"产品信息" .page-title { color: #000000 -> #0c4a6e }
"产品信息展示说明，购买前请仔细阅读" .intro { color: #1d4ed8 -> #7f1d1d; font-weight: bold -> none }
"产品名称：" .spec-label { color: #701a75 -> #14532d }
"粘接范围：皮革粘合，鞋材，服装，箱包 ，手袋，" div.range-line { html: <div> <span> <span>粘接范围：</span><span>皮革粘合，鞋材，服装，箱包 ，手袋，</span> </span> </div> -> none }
...
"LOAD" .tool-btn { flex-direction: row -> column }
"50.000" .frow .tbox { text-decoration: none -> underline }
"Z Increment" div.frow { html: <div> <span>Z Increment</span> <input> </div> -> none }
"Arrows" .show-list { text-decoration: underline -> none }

**Task directions**
Please find, in the entries above, every line where "decoration" occurs, and copy it.

**Problem solution**
"50.000" .frow .tbox { text-decoration: none -> underline }
"Arrows" .show-list { text-decoration: underline -> none }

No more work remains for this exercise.